Central Park West, a little later.

Eddie banged on the back door of the posh townhouse, again.

"Open this fuckin' door! Open it or I'll fuckin' break it in!"

"You break my door in, Eddie, you cocksucker, I'll fuckin' kill you!"

"I mean it, Sal!"

"I'm standin here with a 12-gauge, Eddie! You come through this door, it'll be the last thing you ever do! I've killed better men than you!"

The Comedian stopped in his tracks.

He thought about the possibility that Sally might actually blow a large insulting hole in him the minute he came through her door.

There was actually a pretty good chance she'd do it.

He laughed, took a step back and hurled the full weight of his brawny, heavy body at the door, steel shoulder shields, first.

The doorjamb cracked and Eddie stumbled into the dark kitchen.

Sally was standing there, in her slip, brandishing a sawed-off shotgun.

"Hey, Sal? Is that a gun in your pocket, or are you just happy to see me?"

Sally tossed the gun onto the kitchen table, and shoved him aside.

"Fuckin' hell, Eddie! You drunken fuckin' Mick asshole, what did you do my door?"

"Relax, Sally. It's nothin'."

"Nothin'? You broke my fucking door, you prick!"

"Stop screamin', willya? You're gonna wake Laurie up."

"Yeah? Like you busting in the fucking door didn't! Well? Are you gonna fix this goddamn door before you leave? Are you?"

"Sure. I know how to hang a door. It'll take me a half hour. I'll do it in the morning."

"In the morning? What makes you think you're sleepin' here?"

"Christ, Sal, do we hafta go through this every time? Every fuckin' time? Don't you ever get tired of this bullshit?"

The heard a door open, upstairs, and Laurie came out onto the landing, barefoot, in her nightgown, and leaned over the banister.

"I'm tired of it! Ma, news flash! You know what my earliest memory is? Larry steppin' over me like I was his dog. Ya know what my second earliest memory is? Eddie pickin' me up every time you left him in the back door in the middle of the day when Larry wasn't home. Give it a fuckin' rest, Ma, I'm tryna sleep! I got school tomorrow! Why din'cha just open the goddam door! It's only Eddie, fa' Chrissakes!"

"Go back to bed, Laurel Jane! And quit swearing! And put some clothes on! You're all grown up now." Sally demanded.

"Sal, you think I'm lookin'? Christ, even I'm not that low." Eddie interrupted.

Laurie came downstairs.

"Jesus, Eddie, look at the goddamn door! Holy shit!" she commented.

Eddie stood between Laurie in her shorty nightie and New York.

"Get away from the doorway, kid! Do youse know how many perverts there are roamin' around in the park at night? Go back to bed, like your Ma says."
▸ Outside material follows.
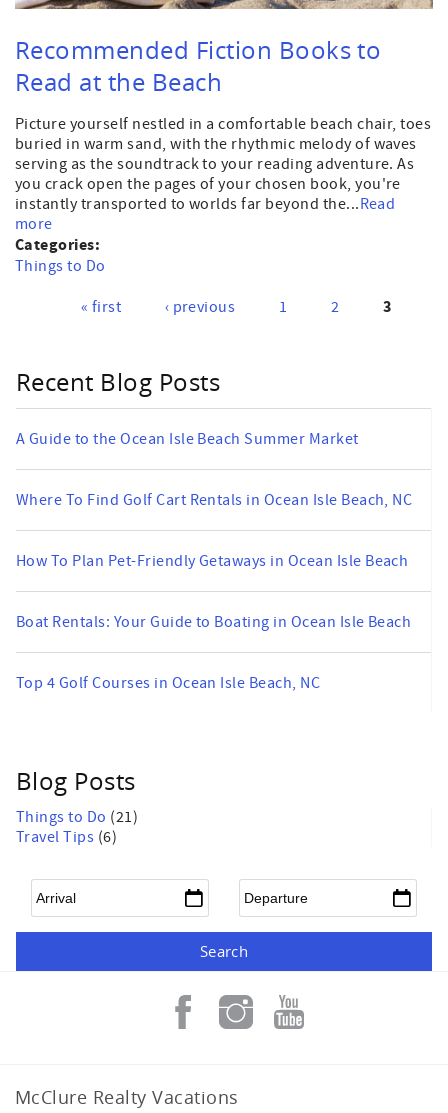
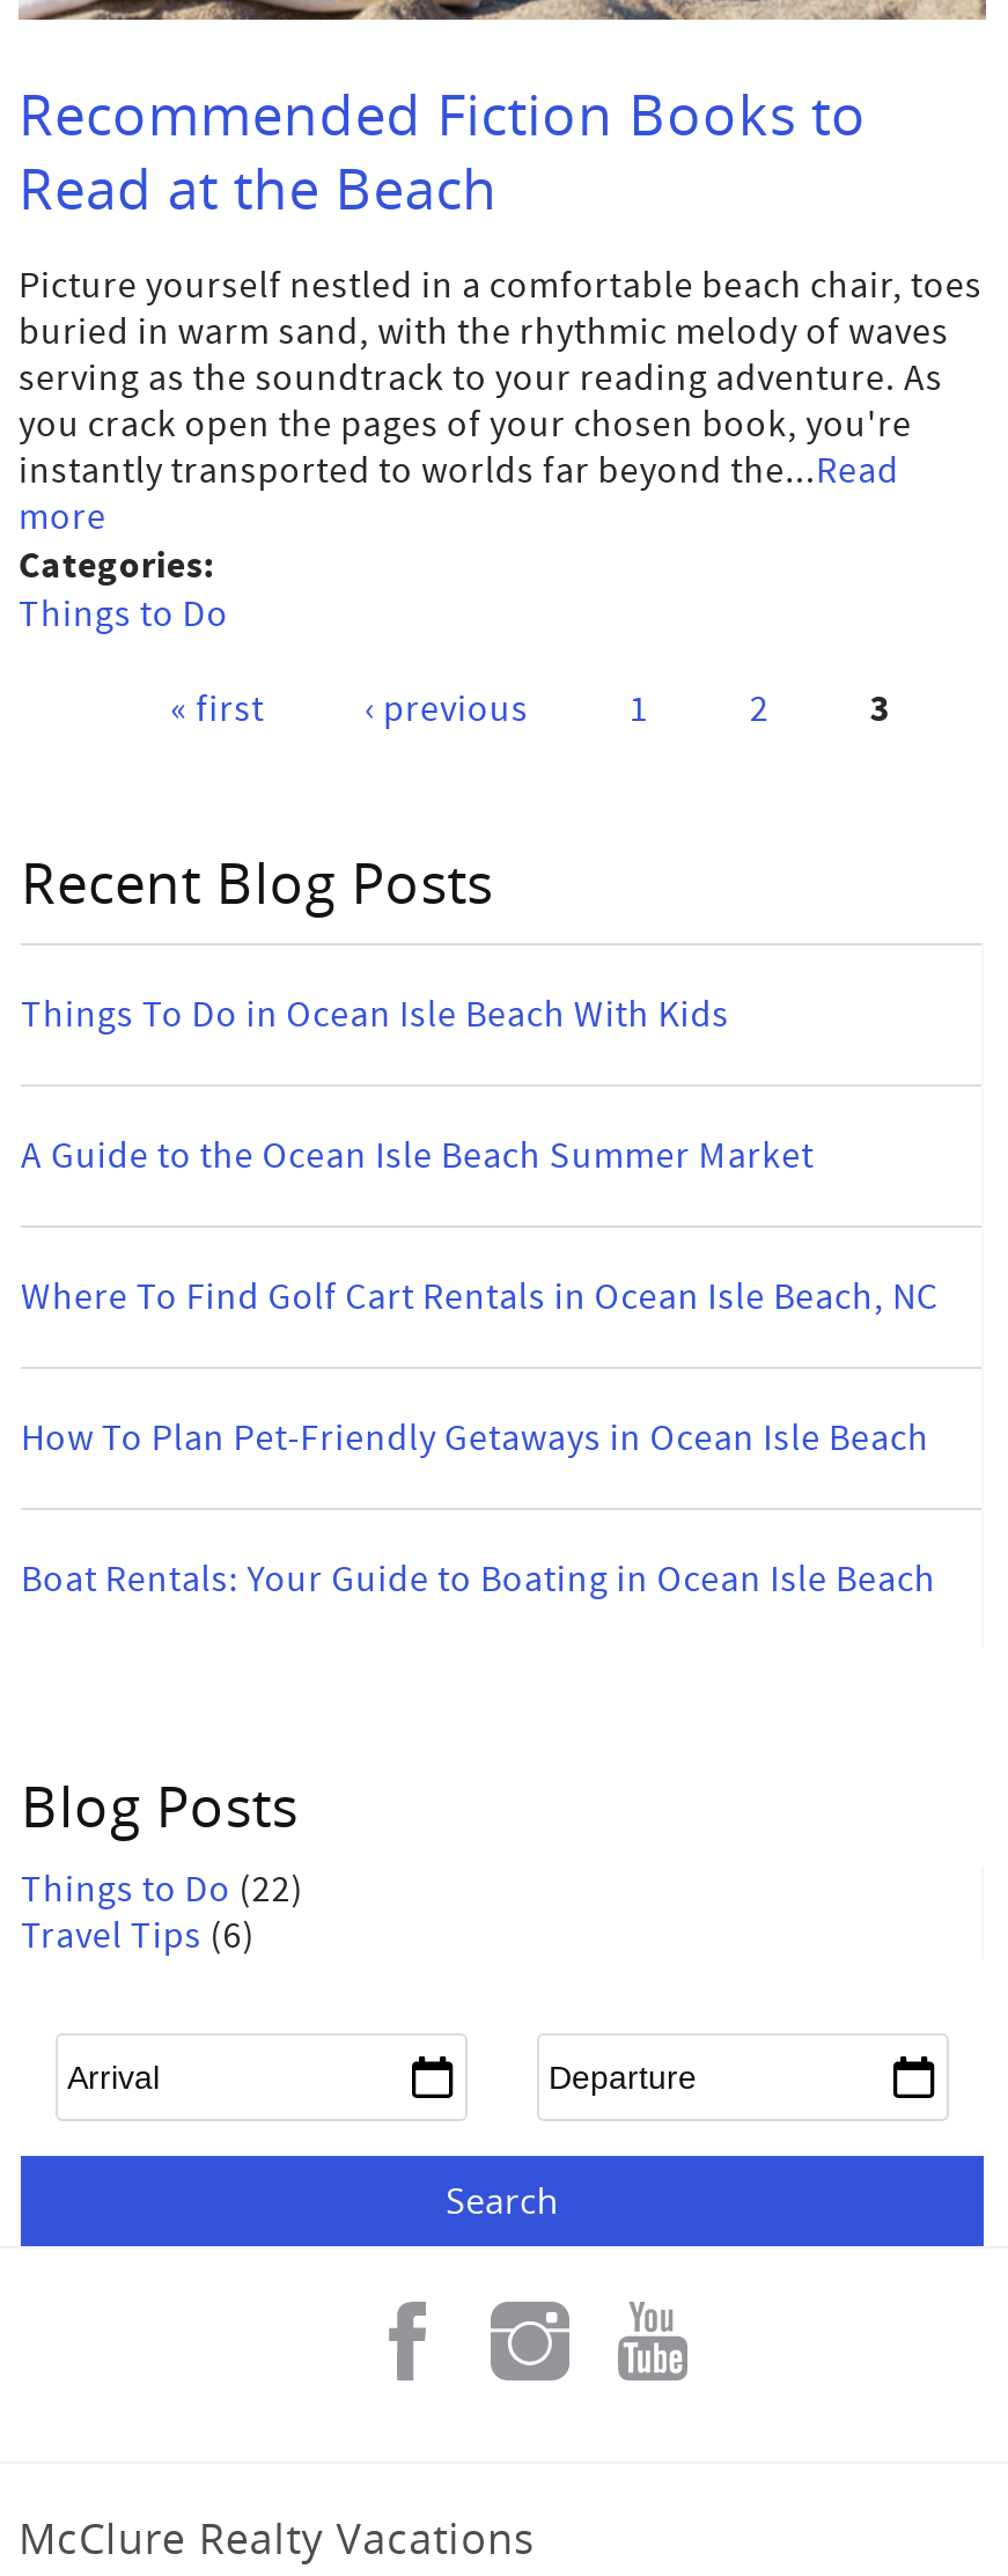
none -> [21,992,730,1038] Things To Do in Ocean Isle Beach With Kids
moved [16,429,412,632] -> [21,1133,938,1603]: A Guide to the Ocean Isle Beach Summer Market | Where To Find Golf Cart Rentals in Ocean Isle Beach, NC | How To Plan Pet-Friendly Getaways in Ocean Isle Beach | Boat Rentals: Your Guide to Boating in Ocean Isle Beach
[16,673,320,693] Top 4 Golf Courses in Ocean Isle Beach, NC -> none
[16,807,138,827] Things to Do (21) -> [21,1867,304,1913] Things to Do (22)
"What are we gonna do about the door, Ma?" Laurie asked

"Eddie'll put a chair up against it and fix it in the morning. Go to bed. You got school in the morning."

Laurie muttered something under her breath and went back up the stairs.

Sally put the lights on in the kitchen.

"Jesus, Eddie, you're covered in blood! Not to mention, your eye's all swelled shut and you got a big, fat split lip! I can't believe somebody actually got one in one you."

"You oughta see the other guy." the Comedian chuckled.

He closed the door the best it could be closed and put a chair under the doorknob, to brace it.

"Sit down. I'll get a towel. Where did they get a mug fast enough to smack you around?" Sally asked.

"He's some new fag supervillain. He was a pretty good fighter, for a queer, though."

"A queer supervillain? How do you know he's gay? Did he make a pass at you after you handed him his ass?"

"Yeah."

"You're kiddin 'me!"

"No. I'm not. I beat the shit outa this punk bastard, an' he was makin' eyes at me. Flirtin' with me. And I mean, he really was somebody's punk, cos he did everything but unbuckle his belt an' call me Daddy. It's a fuckin' freak show out there, Sal. You oughta be glad you retired. An' you gotta be crazy to be puttin' Laurie out on those streets."

"It always had been a freak show, out there. And I was alright, wasn't I? Hell, the scariest son of a bitch I ever ran into was you. Besides I know you'll keep an eye out for her. And she's tough, Eddie. Tougher than me. She sure is your daughter, alright. Nothing scares her. Nothing. Well, you might as well go upstairs and get cleaned up. I'll be up in a few minutes. I gotta put this shotgun away, and clean the blood off the floor."


A few nights later, the Comedian was sitting in his swank penthouse apartment, high above midtown Manhattan watching the Late Movie and talking on the phone.

"…and you didn't have to put him in the hospital, Eddie. You don't have to be such a vicious animal."

"Nelly, don't talk dirty to me on the phone. I don't go that way. And everybody knows what you like."

"That has nothing to do with it!" Captain Metropolis replied.

"Come on, who do you think I am? Hollis Mason? Don't you think if I was gonna inject some new blood into the old crew, I'd pick a pretty young girl for me?"

"Adrian is more than a pretty young boy."

"Adrian? How much did his parents hate him? No wonder he grew up to be a fruit."

"Adrian Veidt."

"Adrian Veidt! No shit, really? So I beat the fuck outa the smartest man on the planet? Gee, I guess he ain't as smart as he thinks he is."

"I think he outsmarted himself, tangling with you. And Adrian is not going to be very pretty for the next few weeks."

"Just turn him around and don't look at his face. That's what he likes. It's what he wanted from me." The Comedian laughed.

"Really? Well, you're the one who patrols the docks in black leather. You can't blame the boy for making an honest mistake."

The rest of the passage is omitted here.